### Provided data:
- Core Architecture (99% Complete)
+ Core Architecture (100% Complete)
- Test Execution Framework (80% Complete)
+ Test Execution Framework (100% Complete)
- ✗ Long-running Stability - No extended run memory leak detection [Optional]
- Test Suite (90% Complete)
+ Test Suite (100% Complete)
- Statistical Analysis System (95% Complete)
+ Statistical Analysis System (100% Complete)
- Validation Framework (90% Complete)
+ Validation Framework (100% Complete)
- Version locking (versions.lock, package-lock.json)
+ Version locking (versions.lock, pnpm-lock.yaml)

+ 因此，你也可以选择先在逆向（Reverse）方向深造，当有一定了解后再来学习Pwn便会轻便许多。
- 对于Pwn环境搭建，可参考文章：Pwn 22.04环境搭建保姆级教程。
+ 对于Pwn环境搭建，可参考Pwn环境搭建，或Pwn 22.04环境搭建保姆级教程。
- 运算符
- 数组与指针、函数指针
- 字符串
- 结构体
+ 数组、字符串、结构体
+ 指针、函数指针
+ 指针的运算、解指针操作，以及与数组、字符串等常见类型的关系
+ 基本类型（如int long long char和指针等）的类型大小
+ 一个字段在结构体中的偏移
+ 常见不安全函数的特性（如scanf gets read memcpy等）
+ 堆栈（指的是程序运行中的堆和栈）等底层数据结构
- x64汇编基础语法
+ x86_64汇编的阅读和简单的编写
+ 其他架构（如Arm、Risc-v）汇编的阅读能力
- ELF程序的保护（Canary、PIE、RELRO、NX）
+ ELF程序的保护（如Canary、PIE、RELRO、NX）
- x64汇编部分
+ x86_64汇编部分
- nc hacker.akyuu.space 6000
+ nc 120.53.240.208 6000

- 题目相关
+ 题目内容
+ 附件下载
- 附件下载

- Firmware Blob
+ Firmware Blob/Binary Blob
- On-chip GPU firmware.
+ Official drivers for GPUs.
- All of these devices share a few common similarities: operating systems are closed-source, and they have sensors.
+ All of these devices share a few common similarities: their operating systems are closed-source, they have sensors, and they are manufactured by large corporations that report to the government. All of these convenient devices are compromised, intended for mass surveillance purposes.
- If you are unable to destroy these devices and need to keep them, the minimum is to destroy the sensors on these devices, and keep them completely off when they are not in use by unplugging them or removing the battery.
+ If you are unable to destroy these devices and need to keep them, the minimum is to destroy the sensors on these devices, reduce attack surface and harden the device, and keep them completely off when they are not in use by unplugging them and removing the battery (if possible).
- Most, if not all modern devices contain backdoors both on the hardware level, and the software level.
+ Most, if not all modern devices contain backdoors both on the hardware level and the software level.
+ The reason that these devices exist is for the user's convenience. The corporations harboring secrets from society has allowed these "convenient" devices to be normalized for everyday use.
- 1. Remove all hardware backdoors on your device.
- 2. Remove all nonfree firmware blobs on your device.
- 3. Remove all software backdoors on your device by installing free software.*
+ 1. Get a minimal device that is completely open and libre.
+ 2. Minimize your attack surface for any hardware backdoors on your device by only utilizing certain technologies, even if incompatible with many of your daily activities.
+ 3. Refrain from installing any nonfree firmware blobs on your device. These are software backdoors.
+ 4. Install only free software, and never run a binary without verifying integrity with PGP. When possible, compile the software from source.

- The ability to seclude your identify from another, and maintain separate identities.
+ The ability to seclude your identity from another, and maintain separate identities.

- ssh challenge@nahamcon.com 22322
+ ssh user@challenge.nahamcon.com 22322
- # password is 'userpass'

### Task description:
Write the material out again word for word.

### Answer to the problem:
- Core Architecture (99% Complete)
+ Core Architecture (100% Complete)
- Test Execution Framework (80% Complete)
+ Test Execution Framework (100% Complete)
- ✗ Long-running Stability - No extended run memory leak detection [Optional]
- Test Suite (90% Complete)
+ Test Suite (100% Complete)
- Statistical Analysis System (95% Complete)
+ Statistical Analysis System (100% Complete)
- Validation Framework (90% Complete)
+ Validation Framework (100% Complete)
- Version locking (versions.lock, package-lock.json)
+ Version locking (versions.lock, pnpm-lock.yaml)

+ 因此，你也可以选择先在逆向（Reverse）方向深造，当有一定了解后再来学习Pwn便会轻便许多。
- 对于Pwn环境搭建，可参考文章：Pwn 22.04环境搭建保姆级教程。
+ 对于Pwn环境搭建，可参考Pwn环境搭建，或Pwn 22.04环境搭建保姆级教程。
- 运算符
- 数组与指针、函数指针
- 字符串
- 结构体
+ 数组、字符串、结构体
+ 指针、函数指针
+ 指针的运算、解指针操作，以及与数组、字符串等常见类型的关系
+ 基本类型（如int long long char和指针等）的类型大小
+ 一个字段在结构体中的偏移
+ 常见不安全函数的特性（如scanf gets read memcpy等）
+ 堆栈（指的是程序运行中的堆和栈）等底层数据结构
- x64汇编基础语法
+ x86_64汇编的阅读和简单的编写
+ 其他架构（如Arm、Risc-v）汇编的阅读能力
- ELF程序的保护（Canary、PIE、RELRO、NX）
+ ELF程序的保护（如Canary、PIE、RELRO、NX）
- x64汇编部分
+ x86_64汇编部分
- nc hacker.akyuu.space 6000
+ nc 120.53.240.208 6000

- 题目相关
+ 题目内容
+ 附件下载
- 附件下载

- Firmware Blob
+ Firmware Blob/Binary Blob
- On-chip GPU firmware.
+ Official drivers for GPUs.
- All of these devices share a few common similarities: operating systems are closed-source, and they have sensors.
+ All of these devices share a few common similarities: their operating systems are closed-source, they have sensors, and they are manufactured by large corporations that report to the government. All of these convenient devices are compromised, intended for mass surveillance purposes.
- If you are unable to destroy these devices and need to keep them, the minimum is to destroy the sensors on these devices, and keep them completely off when they are not in use by unplugging them or removing the battery.
+ If you are unable to destroy these devices and need to keep them, the minimum is to destroy the sensors on these devices, reduce attack surface and harden the device, and keep them completely off when they are not in use by unplugging them and removing the battery (if possible).
- Most, if not all modern devices contain backdoors both on the hardware level, and the software level.
+ Most, if not all modern devices contain backdoors both on the hardware level and the software level.
+ The reason that these devices exist is for the user's convenience. The corporations harboring secrets from society has allowed these "convenient" devices to be normalized for everyday use.
- 1. Remove all hardware backdoors on your device.
- 2. Remove all nonfree firmware blobs on your device.
- 3. Remove all software backdoors on your device by installing free software.*
+ 1. Get a minimal device that is completely open and libre.
+ 2. Minimize your attack surface for any hardware backdoors on your device by only utilizing certain technologies, even if incompatible with many of your daily activities.
+ 3. Refrain from installing any nonfree firmware blobs on your device. These are software backdoors.
+ 4. Install only free software, and never run a binary without verifying integrity with PGP. When possible, compile the software from source.

- The ability to seclude your identify from another, and maintain separate identities.
+ The ability to seclude your identity from another, and maintain separate identities.

- ssh challenge@nahamcon.com 22322
+ ssh user@challenge.nahamcon.com 22322
- # password is 'userpass'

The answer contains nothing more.